Sorry about the typo. I'm writing this shit on a bus today.

I was in Milwaukee this weekend for the Twins vs Brewers series and about half of the brewers fans looked just like the guy in the picture. The oter half were a lot fatter

Sure foul balls are dangerous but according to the Braves announcing crew MAPLE BATS ARE GOING TO KILL EVERYONE!

I still have nightmares about the time I wasn't paying attention to the game and a wiffle-ball hit me in the face, causing me to drop my beer. My asshole friends won't let me forget about it.

So I, like, totally understand where Mota's coming from.

When I was at spring training this year, I was down on the third base side at the Blue Jays' field, trying to get autographs, not paying attention, when one of the Phillies lines a screamer about a foot past my head. It hit one guy in the shoulder and bounced off him so hard it took down an older lady next to him. It was a zoo.

Two steps to my left and it would have been my face. Yikes.

You think that guy ever paints a face on his belly and feeds it pizza?

Put your face into the foul ball's path next time Clare. I bet they'll let you meet Cole Hamels if you get hurt.

"I just try to look away as soon as possible so it doesn't affect my at-bat."

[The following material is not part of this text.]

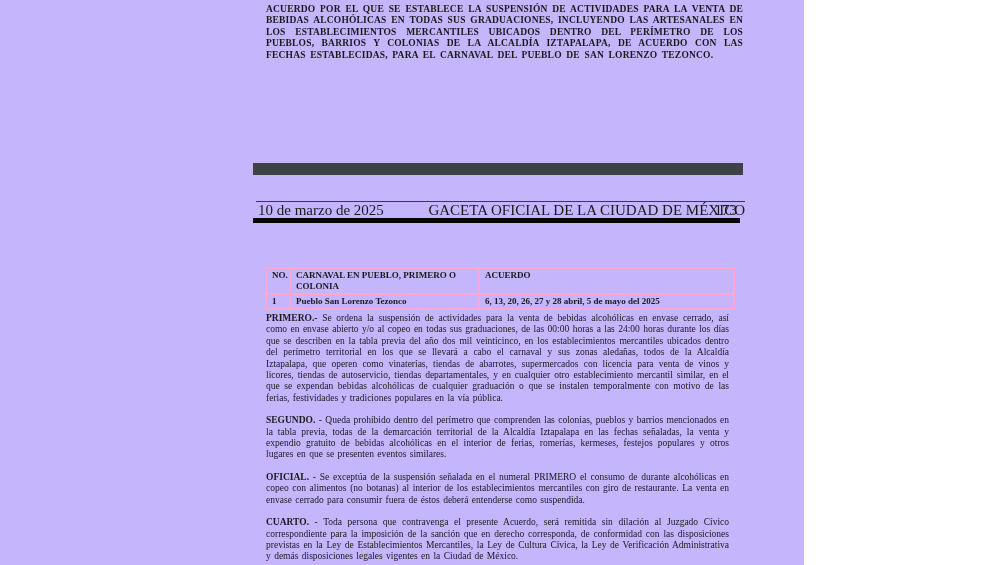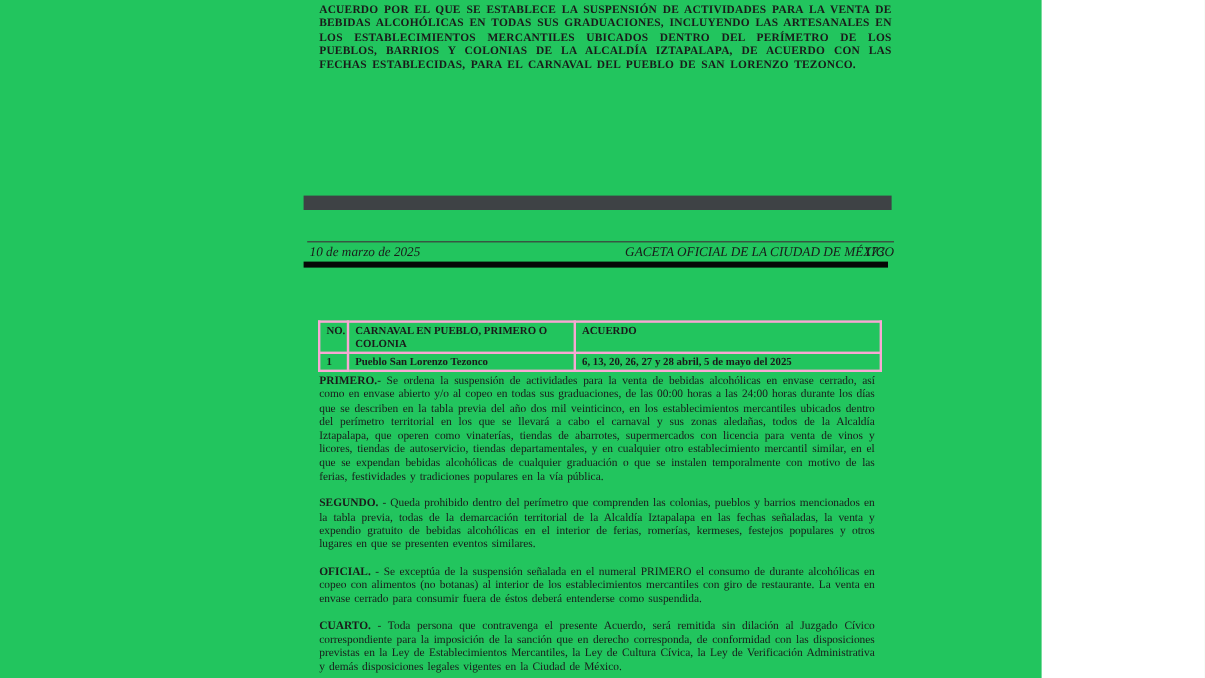"ACUERDO POR EL QUE SE" .canvas { background: #22c55e -> #c4b5fd; width: 868px -> 804px }
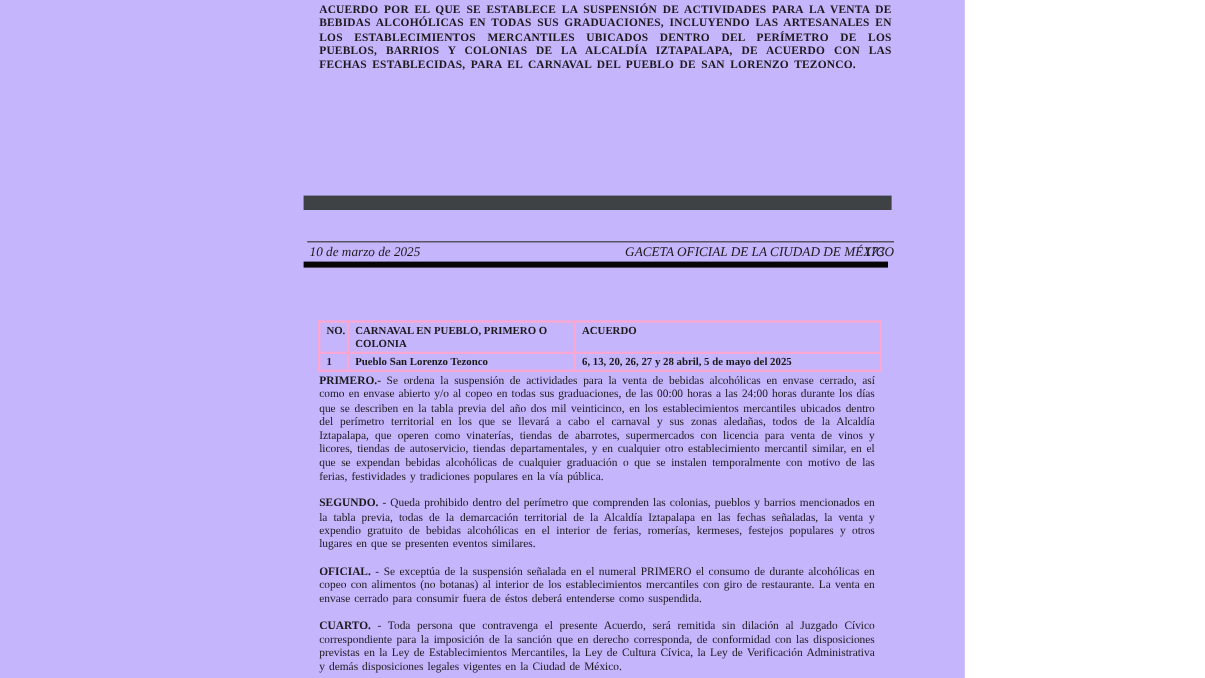"10 de marzo de 2025" .hdr-row { font-size: 11px -> 15px; font-style: italic -> none }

I feel the same way when an ugly person pops up in a porno.

the japanese are pansies, but great customers

-safety net salesman

I've already met Cole Hamels. Make it a date for Percoset smoothies with Chase Utley and I'll think about it.

If I wear a Chase Utley jersey and give you enough Perc so you don't notice, can I have some too?

I'll take 2 percocet smoothies to go.

Sorry guys, we're all out of perc smoothies. We have extra fiber mango strawberry-- it's like percoset only you shit for a whole day instead of get raped or whatever you were looking to do with Mr. Utley. Interested?

I had a Roofie Colada with Pat Burrell one night and my life hasn't been the same since.

Can I shit on Utley?

No but you can pee on him, and record it and be found not guilty.

Oh, we have a "Not-Guilty-Ya'll-Got-To-Feel-Me" power shake available. It comes with a life-size cut out of Willie Rand-- oh wait, I just heard we stopped giving those out. It comes with a life-size cut out of Bobby Valentine saying MASTER FAST DELICIOUS in Japanese.

And yes, shit on whomever you want.


I mean. I was going to say something about how awesome Jim Rice is, and maybe throw in a joke about how terrible Dustin Pedroia's acting is in those commercials he does with Jimbo, but this thread has clearly veered off into territory in which I have nothing to contribute.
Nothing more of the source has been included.